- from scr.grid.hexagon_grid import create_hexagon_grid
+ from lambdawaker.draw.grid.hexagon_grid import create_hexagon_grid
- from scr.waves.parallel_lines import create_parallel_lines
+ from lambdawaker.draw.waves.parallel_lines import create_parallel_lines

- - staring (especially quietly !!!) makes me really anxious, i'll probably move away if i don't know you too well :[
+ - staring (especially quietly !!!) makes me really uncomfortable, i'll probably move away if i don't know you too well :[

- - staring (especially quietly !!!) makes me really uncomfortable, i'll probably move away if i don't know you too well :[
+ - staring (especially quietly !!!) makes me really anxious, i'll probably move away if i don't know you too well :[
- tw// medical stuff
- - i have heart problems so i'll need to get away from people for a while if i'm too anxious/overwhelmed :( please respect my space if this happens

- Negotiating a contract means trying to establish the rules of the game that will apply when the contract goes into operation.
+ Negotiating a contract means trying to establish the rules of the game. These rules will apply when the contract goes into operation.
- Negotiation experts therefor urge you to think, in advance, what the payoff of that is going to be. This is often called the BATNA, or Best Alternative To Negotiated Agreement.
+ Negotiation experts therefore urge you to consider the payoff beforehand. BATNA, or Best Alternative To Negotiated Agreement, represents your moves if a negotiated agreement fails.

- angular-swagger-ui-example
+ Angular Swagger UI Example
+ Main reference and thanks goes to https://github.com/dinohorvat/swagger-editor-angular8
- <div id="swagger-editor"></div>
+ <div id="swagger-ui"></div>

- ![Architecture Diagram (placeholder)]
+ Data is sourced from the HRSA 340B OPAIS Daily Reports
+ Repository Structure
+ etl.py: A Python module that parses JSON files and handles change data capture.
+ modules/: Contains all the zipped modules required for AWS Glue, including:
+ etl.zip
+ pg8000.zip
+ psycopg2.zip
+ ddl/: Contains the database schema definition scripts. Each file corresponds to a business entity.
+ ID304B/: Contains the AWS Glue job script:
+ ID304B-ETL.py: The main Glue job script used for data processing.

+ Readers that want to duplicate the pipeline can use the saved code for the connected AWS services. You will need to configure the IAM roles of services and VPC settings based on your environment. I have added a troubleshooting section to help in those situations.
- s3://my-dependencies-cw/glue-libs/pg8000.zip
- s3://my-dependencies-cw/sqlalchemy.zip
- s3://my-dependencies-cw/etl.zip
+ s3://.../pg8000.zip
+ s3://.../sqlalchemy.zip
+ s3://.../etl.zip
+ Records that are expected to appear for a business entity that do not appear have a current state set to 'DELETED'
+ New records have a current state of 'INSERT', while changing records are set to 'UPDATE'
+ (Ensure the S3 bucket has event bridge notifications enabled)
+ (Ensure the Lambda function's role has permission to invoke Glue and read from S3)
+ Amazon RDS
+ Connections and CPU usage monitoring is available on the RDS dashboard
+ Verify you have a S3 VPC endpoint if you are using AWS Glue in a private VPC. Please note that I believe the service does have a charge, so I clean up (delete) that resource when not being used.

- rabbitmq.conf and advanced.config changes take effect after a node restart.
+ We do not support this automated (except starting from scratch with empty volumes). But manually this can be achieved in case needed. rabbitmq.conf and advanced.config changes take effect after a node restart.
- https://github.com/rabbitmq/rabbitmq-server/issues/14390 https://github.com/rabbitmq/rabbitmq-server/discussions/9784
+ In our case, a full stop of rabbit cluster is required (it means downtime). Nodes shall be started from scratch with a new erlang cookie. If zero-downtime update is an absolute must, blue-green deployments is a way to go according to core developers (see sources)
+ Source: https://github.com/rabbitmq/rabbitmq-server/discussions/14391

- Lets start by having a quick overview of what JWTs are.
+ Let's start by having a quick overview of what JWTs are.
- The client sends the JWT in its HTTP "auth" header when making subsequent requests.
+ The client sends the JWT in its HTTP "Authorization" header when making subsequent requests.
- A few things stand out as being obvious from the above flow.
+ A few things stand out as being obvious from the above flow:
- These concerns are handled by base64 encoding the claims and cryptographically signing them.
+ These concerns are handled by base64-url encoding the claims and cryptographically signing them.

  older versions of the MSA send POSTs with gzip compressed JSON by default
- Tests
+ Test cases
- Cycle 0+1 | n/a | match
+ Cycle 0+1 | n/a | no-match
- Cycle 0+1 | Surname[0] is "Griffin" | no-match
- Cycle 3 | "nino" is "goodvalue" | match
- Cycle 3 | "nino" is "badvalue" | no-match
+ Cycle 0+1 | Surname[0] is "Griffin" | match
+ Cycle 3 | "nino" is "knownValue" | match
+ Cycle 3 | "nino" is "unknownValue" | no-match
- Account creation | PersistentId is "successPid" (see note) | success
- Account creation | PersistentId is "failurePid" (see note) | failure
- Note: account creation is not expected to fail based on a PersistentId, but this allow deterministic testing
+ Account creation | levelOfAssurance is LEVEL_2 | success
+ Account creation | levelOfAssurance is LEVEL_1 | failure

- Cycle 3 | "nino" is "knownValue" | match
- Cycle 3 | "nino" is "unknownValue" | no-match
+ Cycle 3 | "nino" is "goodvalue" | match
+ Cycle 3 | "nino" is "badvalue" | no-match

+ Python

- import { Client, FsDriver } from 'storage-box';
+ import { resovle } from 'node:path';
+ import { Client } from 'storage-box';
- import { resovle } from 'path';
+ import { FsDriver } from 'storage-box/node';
------------
The task
Your task is to restate, word for word, only those lines above that fall between the line holding "- ![Architecture Diagram (placeholder)]" and the line holding "for data processing.", inclusive.

Answer space
- ![Architecture Diagram (placeholder)]
+ Data is sourced from the HRSA 340B OPAIS Daily Reports
+ Repository Structure
+ etl.py: A Python module that parses JSON files and handles change data capture.
+ modules/: Contains all the zipped modules required for AWS Glue, including:
+ etl.zip
+ pg8000.zip
+ psycopg2.zip
+ ddl/: Contains the database schema definition scripts. Each file corresponds to a business entity.
+ ID304B/: Contains the AWS Glue job script:
+ ID304B-ETL.py: The main Glue job script used for data processing.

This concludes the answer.